I wonder if using O_DIRECT to avoid the OS caches, in combination with a read-back verify would catch this error?
Regarding how InnoDB’s checksum currently works, Peter could probably provide more details on how InnoDB implements checksumming, and whether it is “good enough”.
This is the rationale for ZFS.
I never got Adaptec 2120S RAID working with a riser on a Tyan motherboard either – would keep forgetting the array configuration – but I can’t be 100% sure the riser was the problem, it might not have worked in a slot either (physically impossible, 2U case).
We see CRC detected corruption routinely. I don’t recall seeing a case of corruption that neither of the InnoDB checksums detected. It has two, one for head and tail of a page, the other for the whole page. I don’t recall a case of random location page corruption in InnoDB cause by InnoDB, thought there have been a few systematic bugs in the way it manipulates its data.

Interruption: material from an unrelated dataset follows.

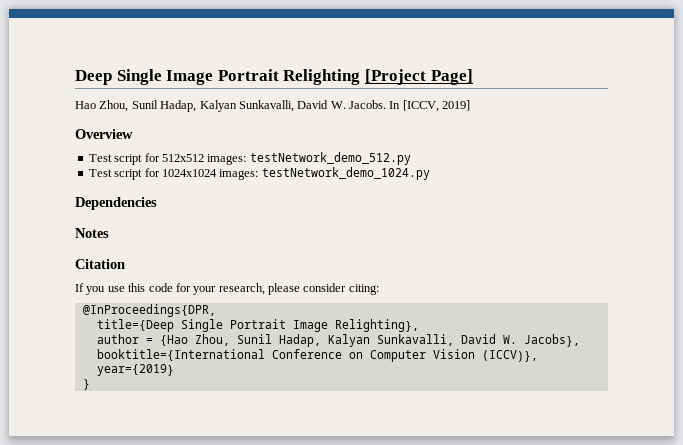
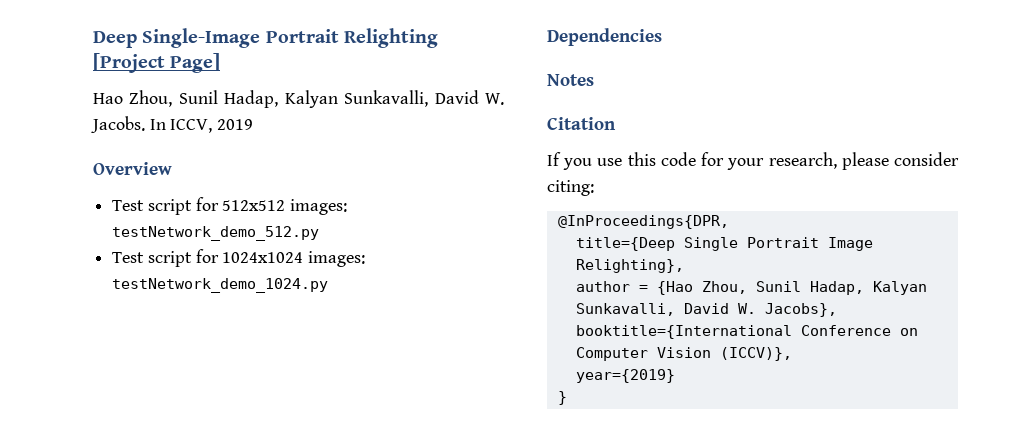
[116,69,214,85] Single Image -> [142,28,261,48] Single-Image
[402,100,471,112] [ICCV, 2019] -> [170,119,254,133] ICCV, 2019

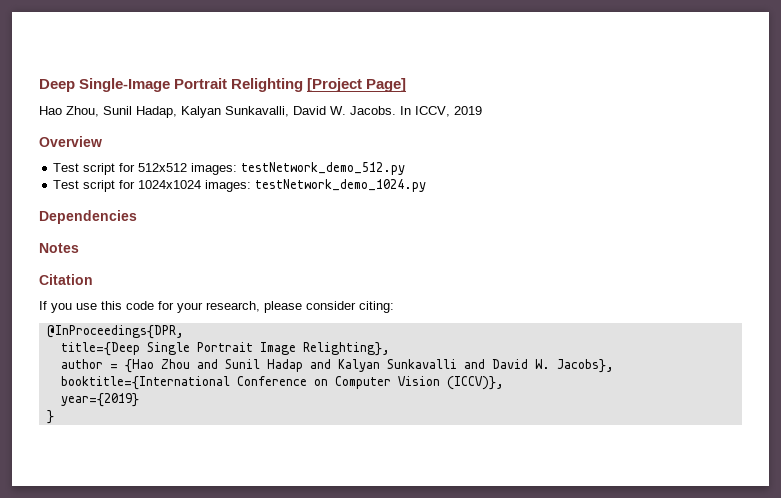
[701,281,927,295] [575,303,675,316] Zhou, Sunil Hadap, Kalyan Sunkavalli, -> [160,359,485,372] Zhou and Sunil Hadap and Kalyan Sunkavalli and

Given the regularity with which this corruption is found in database server hardware I recommend not using a storage engine without CRC or better checking if you care about avoiding silent, gradual, corruption of your data.
James Day, Support Engineer, MySQL AB.
Busses typically only do parity. Parity is ok but does not catch all errors or combination of bit errors. Readback of data once commited to disk works too, but what happens over time is anyone’s guess. CRC is really the only way to do this. This would be circuitry that could be optimal in a microprocessor. Are there any ASIC engineers from AMD reading this???
In the end, there is truly no way to “know” how safe you’re data is with today’s technology without totally bogging down your system with lots of ugly calculations…
Your comment on the PCI bus catching this error is tricky because where is the circuitry that is supposed to catch the error. Impedance mismatch and long trace lengths (relative to the bus freqeuency) will cause oscillations and cause signals to not settle. This is typically specified in a setup/hold time on an IC. Once you’ve inserted a riser card, the PCI bus circuitry may see a “1” while there is a signal still in transition from a “0” to a “1” on the other end of the wire.
Ok, enough about hardware. I don’t do that anymore…
Sorry for the somewhat late post, but wouldn’t ZFS be a solution? You’d be forced to use Solaris (or FreeBSD I think) but it should provide you with end-to-end integrity. Hope Linux gets something like this in the future.